Throughout the whole book, the author weaves stories about himself and stories about clients of his, showing the benefits of getting “open loops” (e.g. “I must remember to talk to X about Y”) out of your head in order to leave your mind free to focus on what you have decided is the next most important action item to move you forward in some area of your work/life/project.

Part 3 of the book is dedicated to why you should follow the author’s methodology, citing other books and many papers in the area of productivity and positive psychology.

Conclusion

This book is a must-have anyone who is feeling overwhelmed and thinks they have so much to do that they’ll never get it all done and is constantly “fire-fighting” to keep meeting deadlines. Following the methods described in the book WILL get you organised and once you’re organised and getting through your to-do list, the psychological benefits are huge.

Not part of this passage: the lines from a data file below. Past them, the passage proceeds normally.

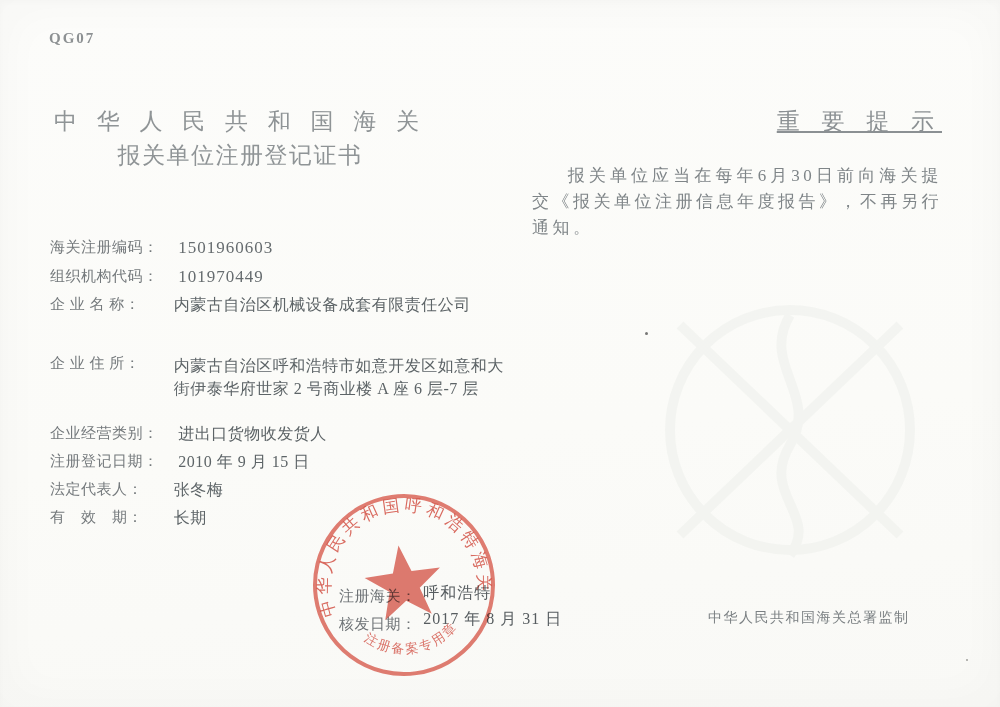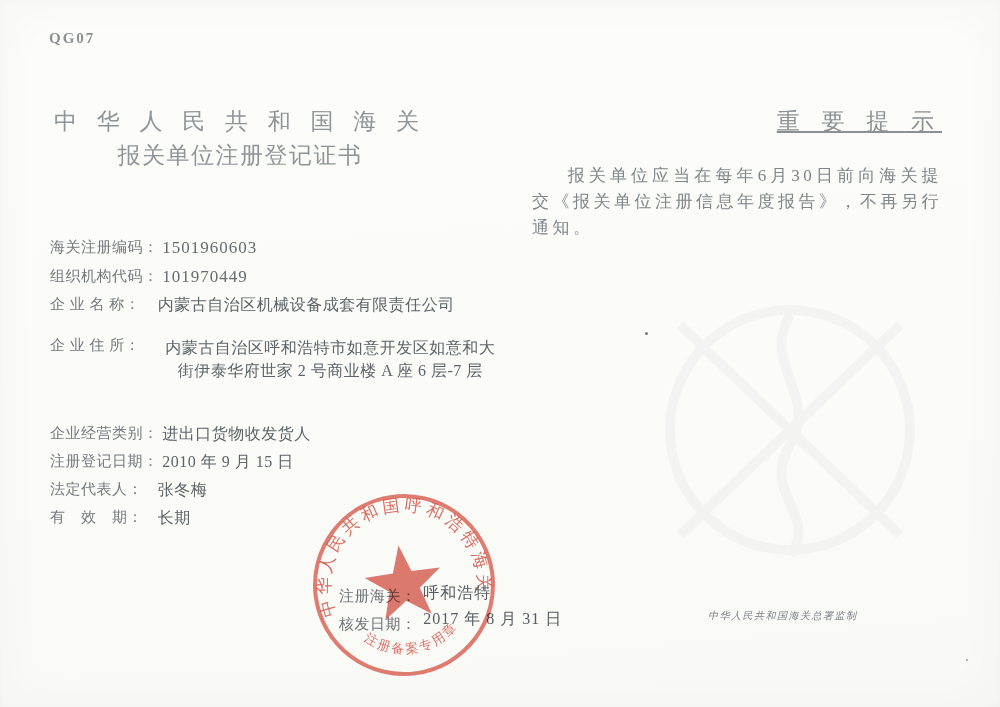--- a/index.html
+++ b/index.html
@@ -26,34 +26,34 @@
   .notice-title{
     text-align:right;font-size:23px;letter-spacing:8px;color:#8b9093;white-space:nowrap;text-decoration:underline;
   }
   .notice-body{
     margin:26px 0 0 0;font-size:17px;line-height:26px;letter-spacing:3.5px;
     text-indent:2.1em;text-align:justify;color:#7f8588;
   }
   .field-row{position:absolute;left:50px;font-size:15px;color:#74797c;white-space:nowrap;}
   .field-row .lbl{display:inline-block;min-width:104px;vertical-align:top;letter-spacing:.5px;}
   .field-row .val{
-    display:inline-block;margin-left:0;vertical-align:top;
-    font-size:16px;color:#5d6467;letter-spacing:.5px;white-space:normal;text-align:center;
+    display:inline-block;margin-left:16px;vertical-align:top;
+    font-size:16px;color:#5d6467;letter-spacing:.5px;white-space:normal;
   }
   .field-row .val.num{font-size:17px;letter-spacing:1px;color:#666c6f;}
   .field-row .val.wrap{width:345px;line-height:23px;}
   .reg-row{position:absolute;left:292px;font-size:15px;color:#6d7275;white-space:nowrap;}
   .reg-row .lbl{display:inline-block;letter-spacing:.5px;margin-left:47px;}
   .reg-row .val{
     display:inline-block;margin-left:3px;font-size:16px;color:#575d60;
     position:relative;top:-5px;letter-spacing:1px;
   }
   .footer-issuer{
     position:absolute;left:708px;top:609px;
-    font-size:10px;letter-spacing:1.5px;color:#7b8083;white-space:nowrap;font-style:italic;
+    font-size:14px;letter-spacing:1.5px;color:#7b8083;white-space:nowrap;
   }
   .stamp{
     position:absolute;left:309px;top:490px;width:190px;height:190px;
     transform:rotate(-8deg);
     mix-blend-mode:multiply;
     opacity:.92;
   }
   .watermark{
     position:absolute;left:610px;top:255px;width:360px;height:330px;
     opacity:.55;pointer-events:none;
@@ -87,21 +87,21 @@
   <div class="field-row" style="top:267px">
     <span class="lbl">组织机构代码：</span>
     <span class="val num">101970449</span>
   </div>
 
   <div class="field-row" style="top:295px">
     <span class="lbl">企 业 名 称：</span>
     <span class="val">内蒙古自治区机械设备成套有限责任公司</span>
   </div>
 
-  <div class="field-row" style="top:336px">
+  <div class="field-row" style="top:354px">
     <span class="lbl">企 业 住 所：</span>
     <span class="val wrap">内蒙古自治区呼和浩特市如意开发区如意和大街伊泰华府世家 2 号商业楼 A 座 6 层-7 层</span>
   </div>
 
   <div class="field-row" style="top:424px">
     <span class="lbl">企业经营类别：</span>
     <span class="val">进出口货物收发货人</span>
   </div>
 
   <div class="field-row" style="top:452px">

I also recommend it to anyone interested in improving how they gather, assess and complete their “to-do” items. I’ll be implementing the “What’s the next action item here?” method in my meetings at work to nail down exactly who is doing what next to get projects moving.

Next week’s book

I need to put all of my focus on a project I’m working on, so this coming week’s reading will be a bit of a mixed bag that will include parts of books like Reliability Engineering and academic papers on the project’s topic too.

 

 

*My power came back on within 11 hours so nothing defrosted…thanks ESB guys! I was very lucky with no damage to family or property and realise that not everyone had it so easy.